As noted above, substantial evidence supported the superior court’s finding
that Thomas had not recanted the allegations that gave rise to the VAPO. The
court weighed the consequences of the VAPO that Morris was experiencing
against the prior court’s unchallenged finding that Morris had committed acts of
abuse against Thomas and found that it was not inequitable for the order to remain
in effect. The court did not abuse its discretion in making this determination.
3. CR 60(b)(11)
Finally, Morris contended he was entitled to relief under the catch-all section
of CR 60(b), which allows the court to vacate an order for “[a]ny other reason
justifying relief.” CR 60(b)(11). Although the language of the rule is broad, this
provision is “reserved for situations involving extraordinary circumstances not
covered by any other section of CR 60(b).” In re Marriage of Furrow, 115 Wn. App.
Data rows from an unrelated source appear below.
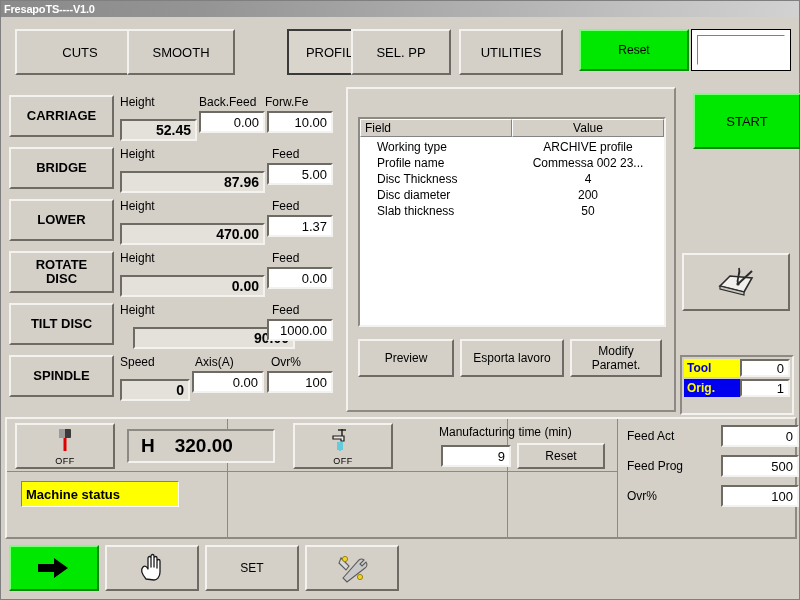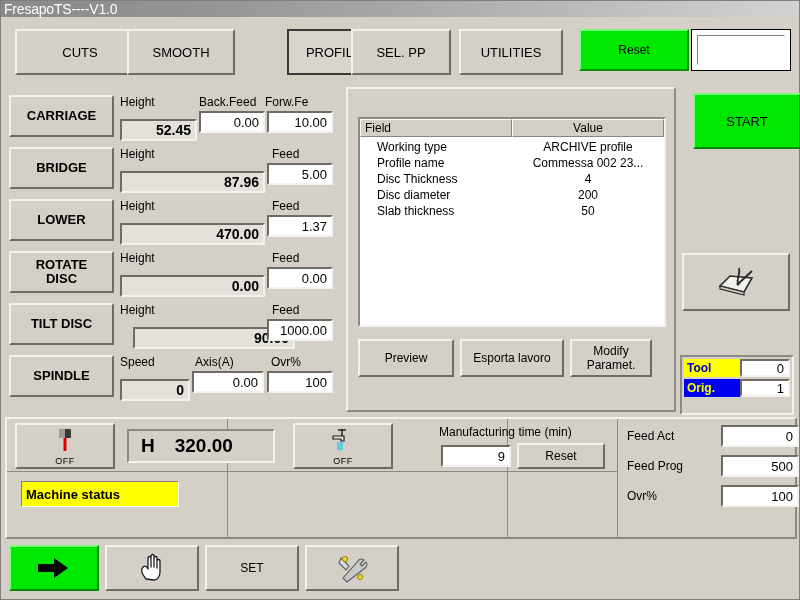"FresapoTS----V1.0" .titlebar-text { font-size: 14px -> 11px; font-weight: normal -> bold }
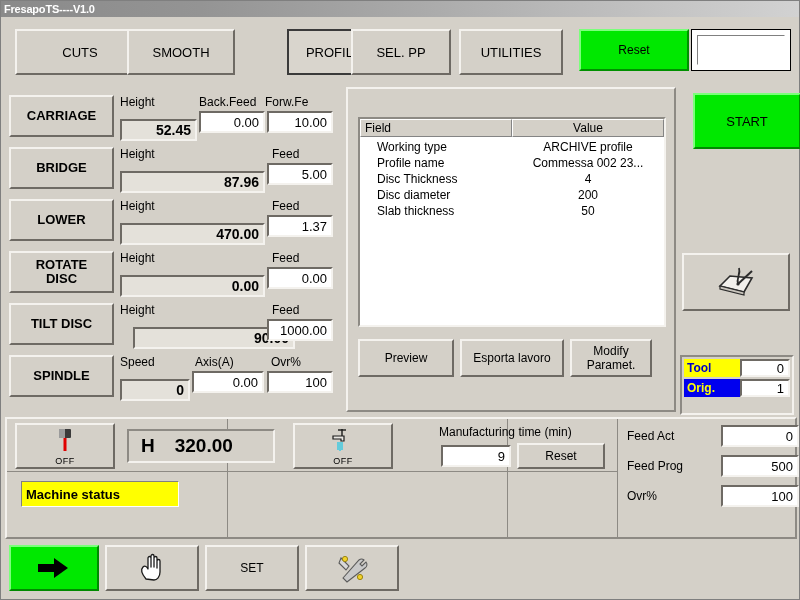"Modify" div.btn { width: 82px -> 92px }
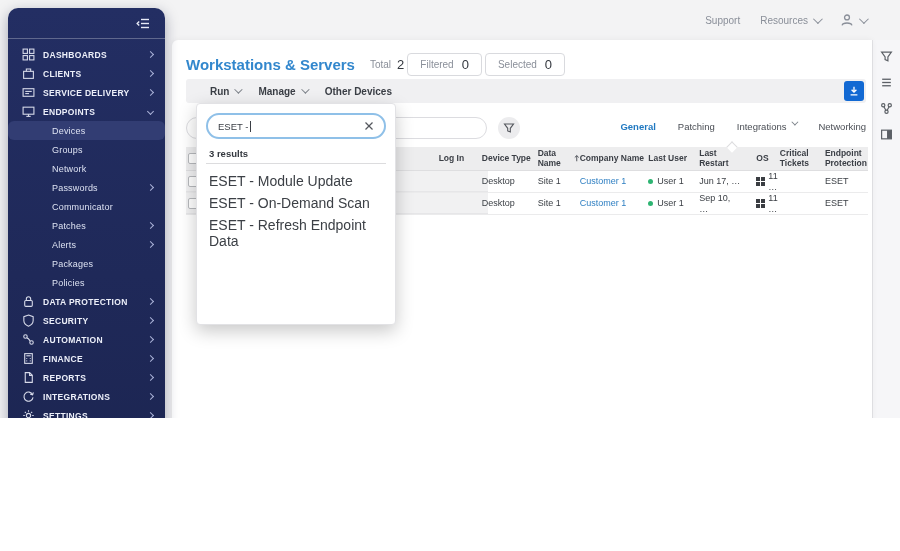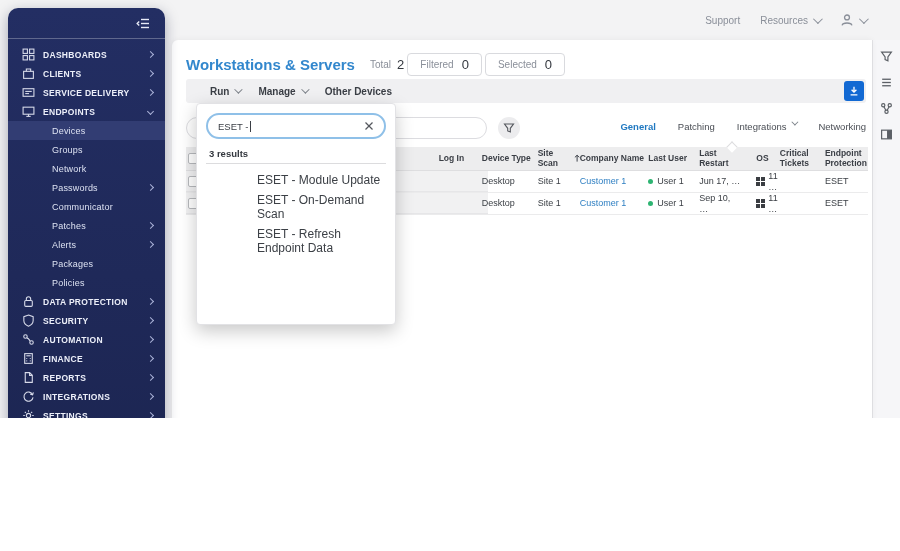"Devices" .nav-sub.active { border-radius: none -> 6px }
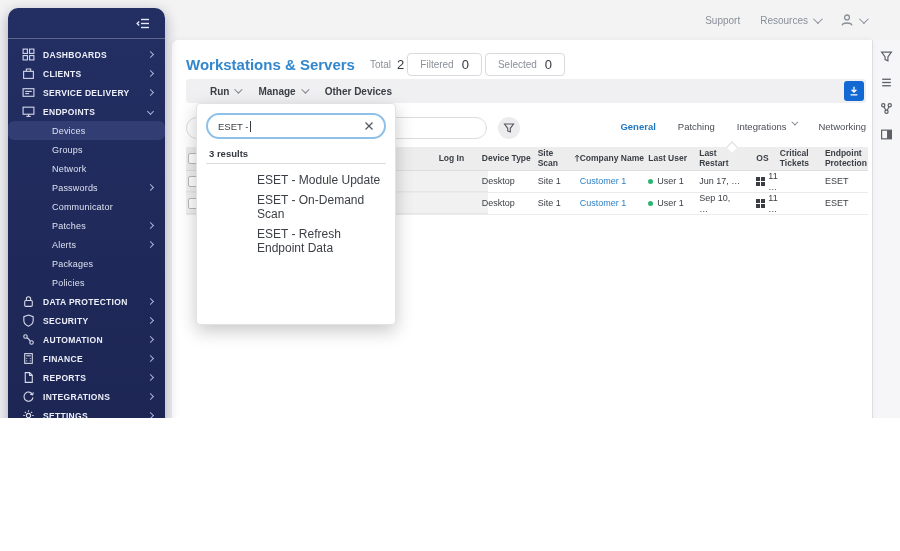"Site Scan" span { text: Site Scan -> Data Name }
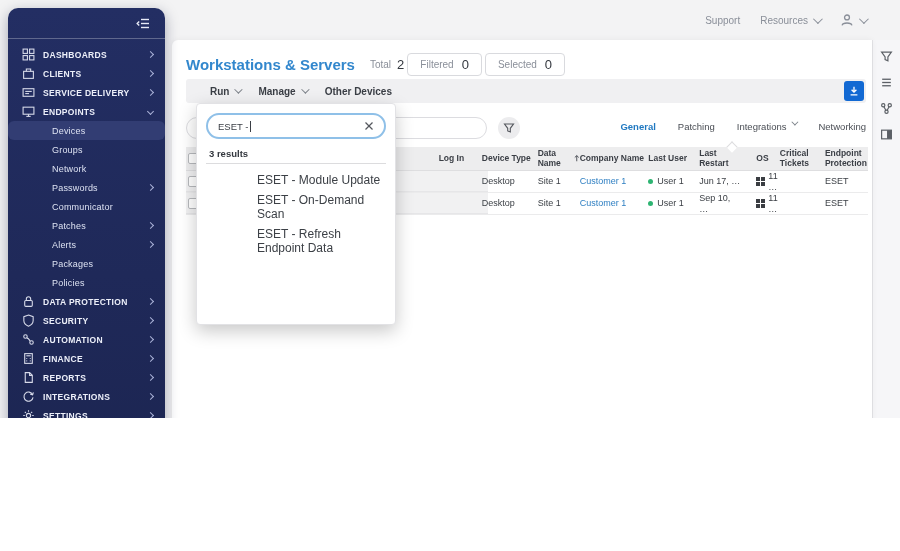"ESET - Module Update" .panel-item { font-size: 12px -> 14px; margin-left: 48px -> none }
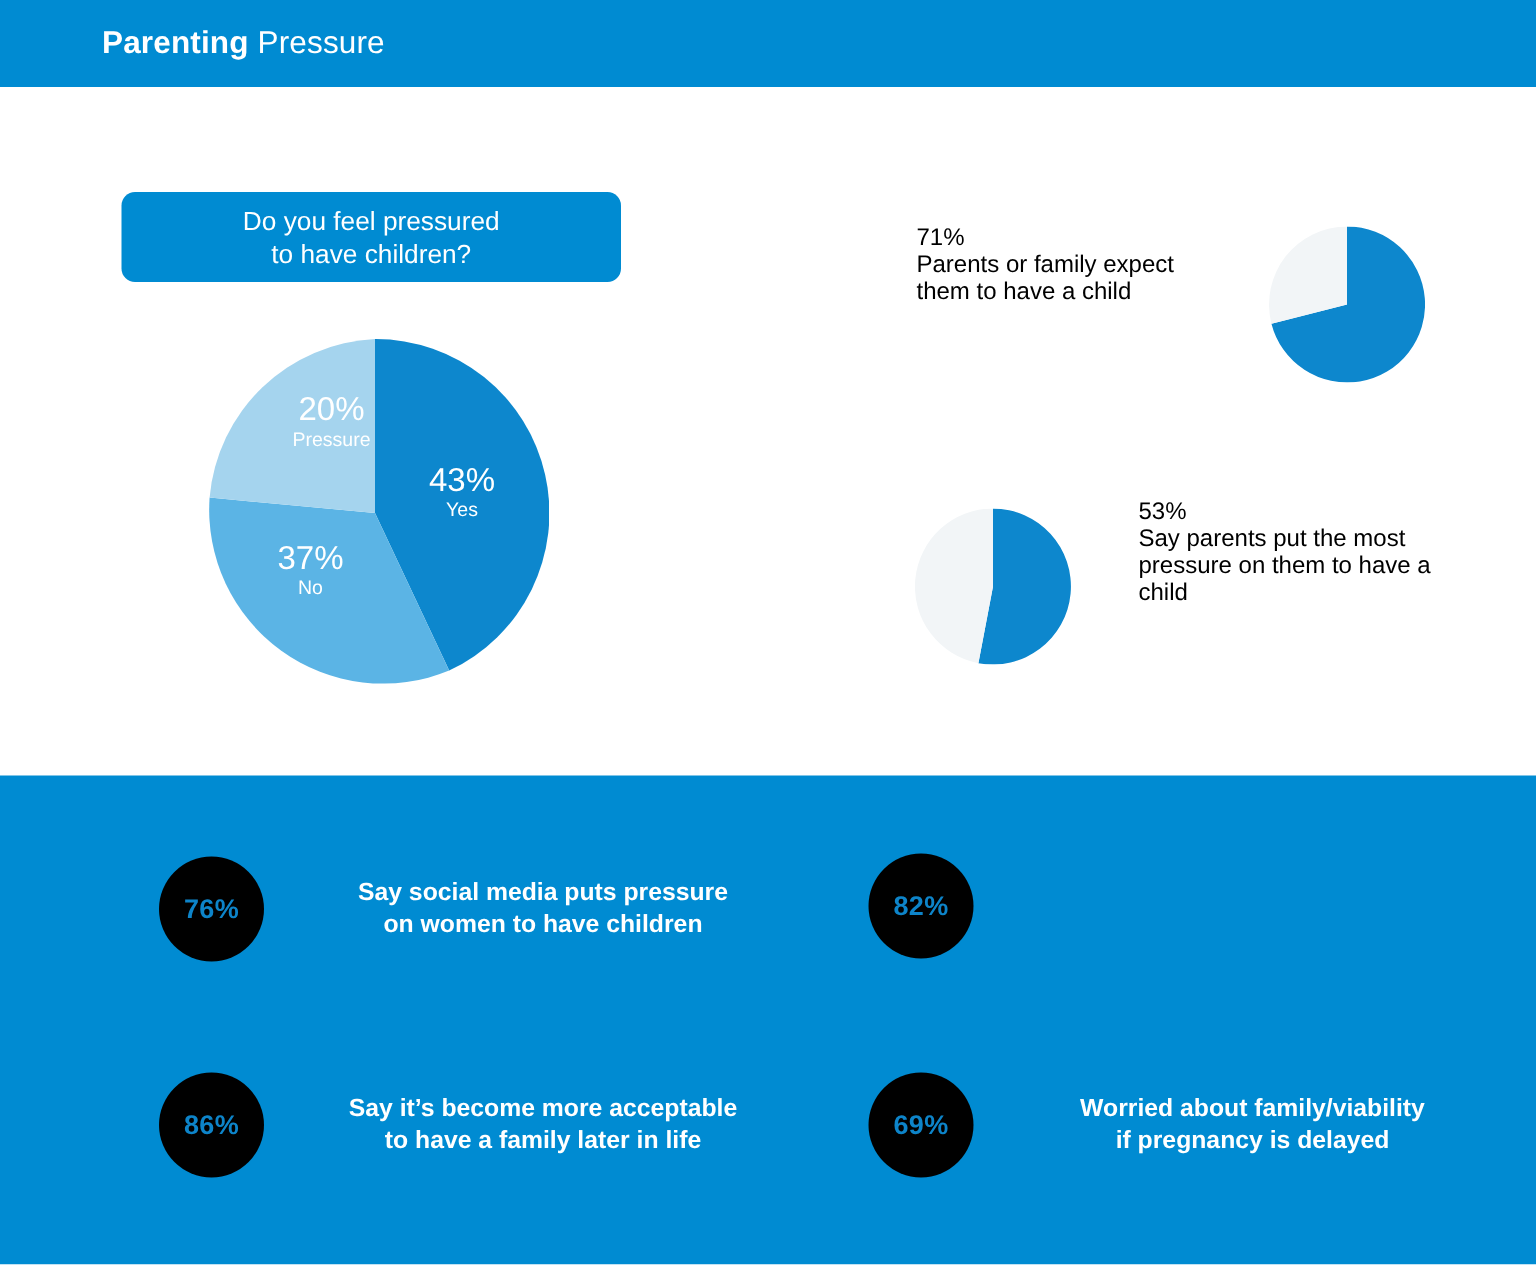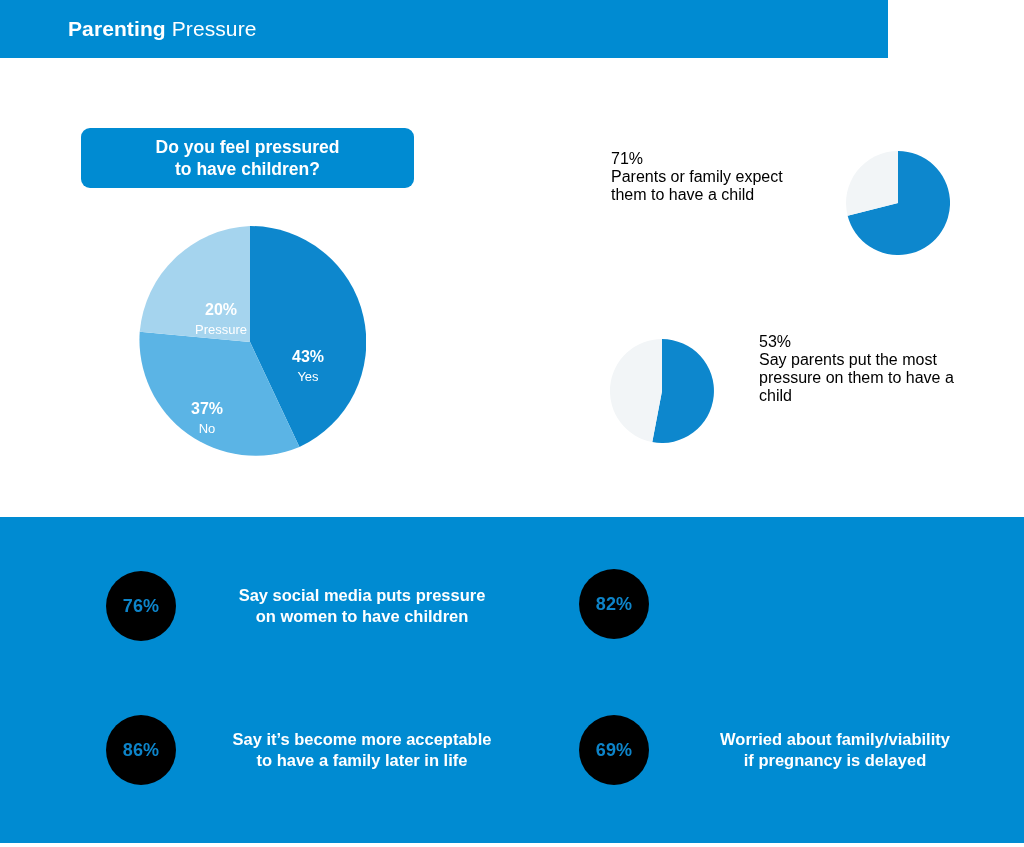"Parenting Pressure" .header-bar { width: 888px -> 1024px }
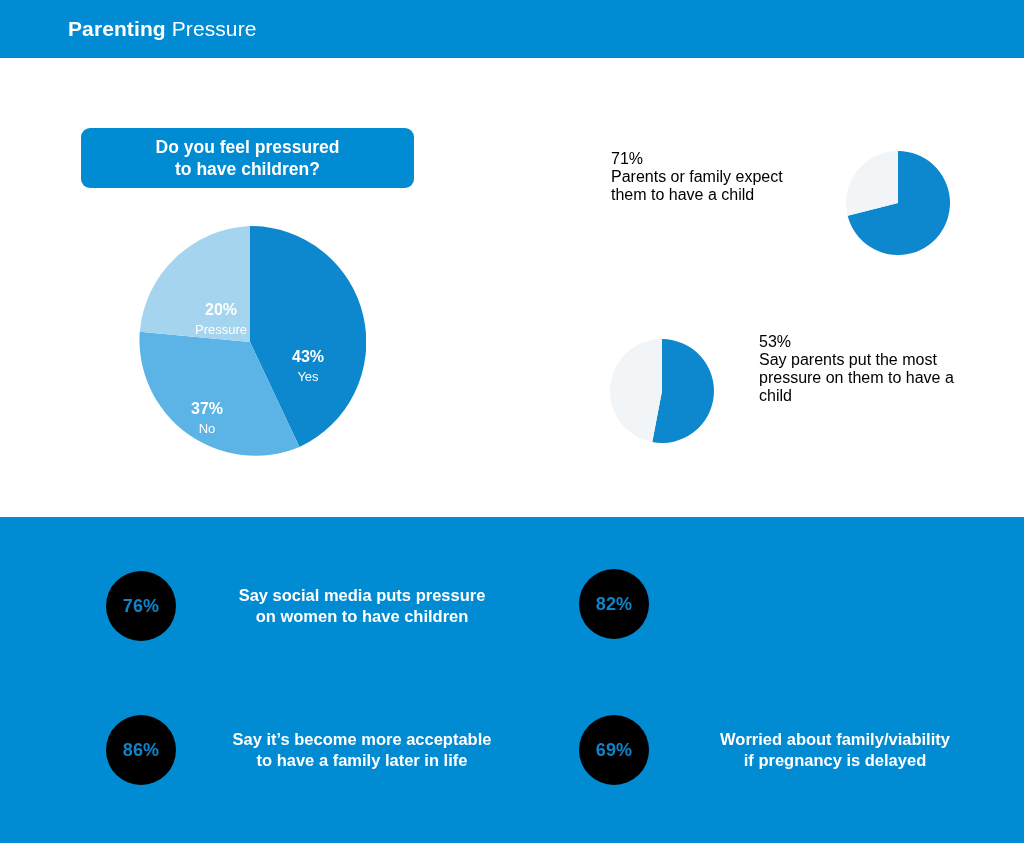"Do you feel pressured" .question-pill .q-text { font-weight: bold -> normal }
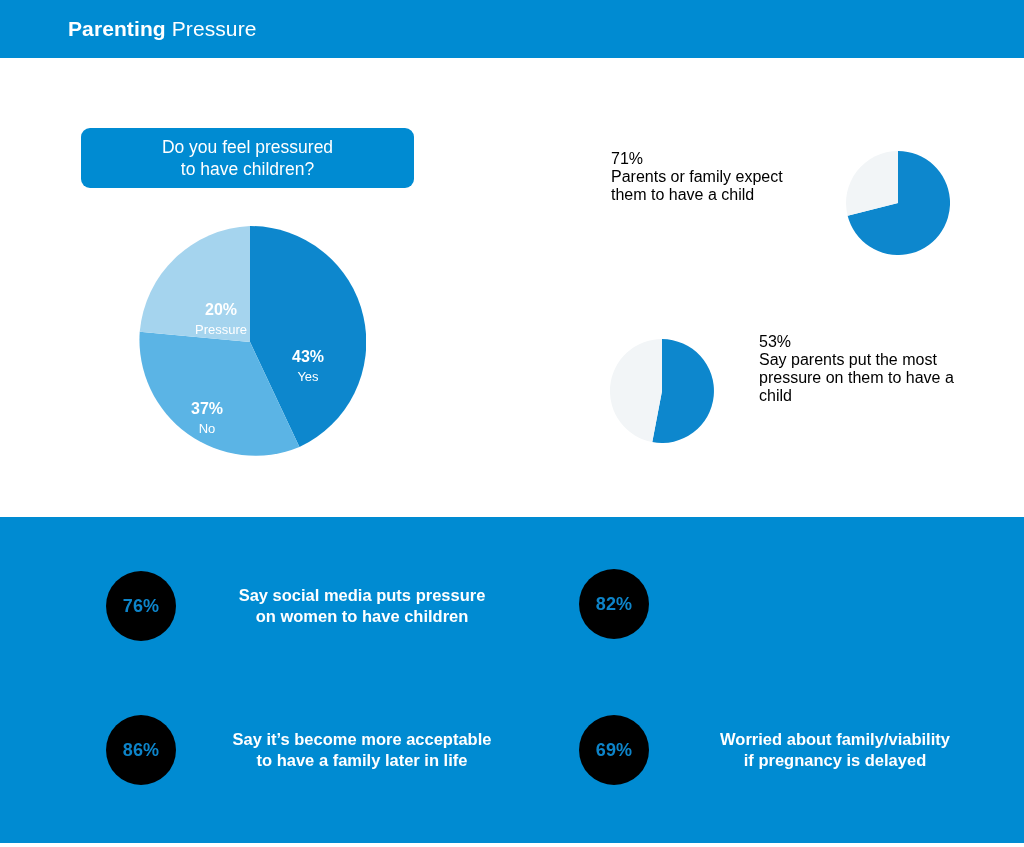"20%" .pie-label .pct { font-size: 16px -> 22px; font-weight: bold -> normal; margin-top: 37px -> none }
661, 673, 63 P.3d 821 (2003). Such circumstances “must relate to ‘irregularities
extraneous to the action of the court or questions concerning the regularity of the
court’s proceedings.’” Id. at 674 (quoting In re Marriage of Yearout, 41 Wn. App.
897, 902, 707 P.2d 1367 (1985)).
[A]n irregularity is regarded as a more fundamental wrong, a more
substantial deviation from procedure than an error of law. An
irregularity is deemed to be of such character as to justify the special
remedies provided by vacation proceedings, whereas errors of law
are deemed to be adequately protected against by the availability of
the appellate process.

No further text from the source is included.